This week saw the launch of Spawn: Resurrection, an attempt by Image to inject life back into the character made popular in the 90’s by creator Todd McFarlane by bringing original Spawn Al Simmons back from the dead (undead?) and hiring writer Paul Jenkins (Marvel Knight’s Inhumans) to oversee the character’s new direction. Two Halloween’s ago I reviewed every Spawn game published to date and today in celebration of the characters resurgence, I thought it would be fun to do a quick run down of the top five Spawn games, starting things off with…


spawn the eternal cover

1997 was the “Year of Spawn” and the real high point of the characters popularity. It saw the debut of the well reviewed Spawn animated series on HBO, the release of the first and only live-action Spawn film to date and the second video game to star the character, Spawn the Eternal on the PSOne. Trying to be both a 3-D figther a la Tekken and an exploration game likened to Eidos/Core’s Tomb RaiderSpawn the Eternal succeeded at neither. Poor controls in both fighting and exploring combined with a steep difficulty that makes it near impossible to finish the game on easy without using a cheat code, Spawn’s first ever 3-D outing is best left in the ground.


spawn armageddon xbox cover

The last game to star Spawn to date was an attempt to capitalize on 3-D action games like Devil May Cry without the deep combat and customizable skills to make it interesting or fun to play.
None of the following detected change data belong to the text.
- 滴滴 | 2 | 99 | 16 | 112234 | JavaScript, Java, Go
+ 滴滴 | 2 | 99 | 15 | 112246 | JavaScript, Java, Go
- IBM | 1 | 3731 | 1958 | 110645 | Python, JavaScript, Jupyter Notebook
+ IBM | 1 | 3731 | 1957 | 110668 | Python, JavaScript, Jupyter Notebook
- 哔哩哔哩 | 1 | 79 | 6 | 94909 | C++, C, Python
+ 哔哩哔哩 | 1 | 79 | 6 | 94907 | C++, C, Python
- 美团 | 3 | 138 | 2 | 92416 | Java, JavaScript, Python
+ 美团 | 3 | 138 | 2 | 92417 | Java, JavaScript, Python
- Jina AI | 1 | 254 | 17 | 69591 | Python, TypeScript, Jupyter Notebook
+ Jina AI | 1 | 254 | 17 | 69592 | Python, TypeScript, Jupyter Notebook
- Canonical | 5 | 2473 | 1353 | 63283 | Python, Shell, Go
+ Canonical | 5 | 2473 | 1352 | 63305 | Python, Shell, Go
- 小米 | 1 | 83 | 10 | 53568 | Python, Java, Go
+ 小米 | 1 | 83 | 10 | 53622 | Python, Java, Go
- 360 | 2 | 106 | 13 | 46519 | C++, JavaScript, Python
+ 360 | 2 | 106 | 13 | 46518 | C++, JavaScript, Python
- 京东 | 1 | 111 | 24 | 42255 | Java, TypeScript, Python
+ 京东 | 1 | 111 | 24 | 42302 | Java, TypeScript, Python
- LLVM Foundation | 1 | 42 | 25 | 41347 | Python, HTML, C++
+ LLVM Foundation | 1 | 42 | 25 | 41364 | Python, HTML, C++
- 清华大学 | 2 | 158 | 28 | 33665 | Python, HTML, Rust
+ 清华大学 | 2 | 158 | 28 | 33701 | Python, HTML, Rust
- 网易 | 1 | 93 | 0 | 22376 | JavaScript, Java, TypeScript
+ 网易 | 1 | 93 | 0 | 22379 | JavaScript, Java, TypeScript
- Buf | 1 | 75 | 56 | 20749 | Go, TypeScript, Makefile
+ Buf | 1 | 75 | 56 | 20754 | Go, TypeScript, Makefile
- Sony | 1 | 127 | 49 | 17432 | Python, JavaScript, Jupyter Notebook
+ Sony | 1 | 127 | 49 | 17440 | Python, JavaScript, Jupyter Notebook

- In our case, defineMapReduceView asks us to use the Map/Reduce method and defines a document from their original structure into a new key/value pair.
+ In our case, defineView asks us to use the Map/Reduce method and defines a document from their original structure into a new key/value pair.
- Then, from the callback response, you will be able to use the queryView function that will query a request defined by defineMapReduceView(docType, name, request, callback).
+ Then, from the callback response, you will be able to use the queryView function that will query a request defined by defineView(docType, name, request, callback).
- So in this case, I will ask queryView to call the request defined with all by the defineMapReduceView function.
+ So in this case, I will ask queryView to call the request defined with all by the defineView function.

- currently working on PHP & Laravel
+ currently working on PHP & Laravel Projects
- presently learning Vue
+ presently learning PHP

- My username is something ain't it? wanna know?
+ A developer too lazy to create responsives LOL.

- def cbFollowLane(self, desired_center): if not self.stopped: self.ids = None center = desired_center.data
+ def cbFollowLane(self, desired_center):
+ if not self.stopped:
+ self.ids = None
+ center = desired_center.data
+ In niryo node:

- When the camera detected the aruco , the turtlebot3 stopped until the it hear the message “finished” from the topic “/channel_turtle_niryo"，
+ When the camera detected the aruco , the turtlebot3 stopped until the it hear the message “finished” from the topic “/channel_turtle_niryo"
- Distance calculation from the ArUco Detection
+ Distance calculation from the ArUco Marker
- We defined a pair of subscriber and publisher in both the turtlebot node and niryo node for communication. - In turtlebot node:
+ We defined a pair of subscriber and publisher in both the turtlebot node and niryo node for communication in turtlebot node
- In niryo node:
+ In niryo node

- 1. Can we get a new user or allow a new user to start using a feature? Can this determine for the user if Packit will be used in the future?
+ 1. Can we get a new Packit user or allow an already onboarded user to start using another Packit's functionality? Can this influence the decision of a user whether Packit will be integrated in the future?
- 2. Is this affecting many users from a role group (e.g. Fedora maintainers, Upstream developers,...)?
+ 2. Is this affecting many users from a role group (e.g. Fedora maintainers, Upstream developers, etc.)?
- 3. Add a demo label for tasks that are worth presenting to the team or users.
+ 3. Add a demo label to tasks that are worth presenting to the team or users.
The plot of the game attempts to recount plot lines that actually happened in the pages of the comic, but awkward transitions between stages and cut-scenes that don’t really explain what’s going on make the story difficult for anyone to follow unless you’re the most die-hard Spawn fan. While not as bad as Spawn the Eternal, in fact the game is totally playable, there’s much better games of this type on the market to make this worth your time.


spawn gbc cover

Normally Konami is pretty reliable when it comes to their licensed titles, so the prospect of a Spawn side-scroller on the Game Boy Color seemed like a pretty sure thing…until it turned out not to be. While the not the worst licensed game you’ll play, Spawn is a generic, mediocre experience from the company who defined the NES/SNES with games just like this. The package is made a little bit worse by a short play length and graphics that look like they were made in a basic paint program.


spawn dc cover

Capcom has made some of the best super hero games to date in the VS. Series and X-Men: Mutant Apocalypse, but there first and last attempt at the Spawn license is a bizarre game that’s very much of its time. Borrowing a page from games like Unreal and Quake III, Spawn: In the Demon’s Hand is an arena shooter where players are thrown into an arena with popular characters from the comics with the simple goal of surviving by any means necessary. It can be fun with the right people and frame of mind, but the controls for aiming and shooting, in that you can’t do both at the same time, give this game a primitive feeling that will be difficult for anyone who grew up in the post Call of Duty shooter era to grasp before they move onto something else.


spawn snes cover

In a way, Spawn’s popularity as a character almost directly lines up right with his appearance in video games: He stared out with a bang in the mid-90’s and hasn’t really been quite the same since. I’ve been pretty hard on the other Spawn games, and that’s because they’re really only good at best and all over shadowed by the character’s first game on the SNES. Todd McFarlane’s Spawn is an underrated gem in the SNES library with tight controls, beautiful animation, a gothic soundtrack and screen filling bosses.Normally when you saw a licensed game published by Acclaim in the 16-bit era it meant 90% of the time to look on the shelf for something else, but in the case of Todd McFarlane’s Spawn, that was the complete opposite.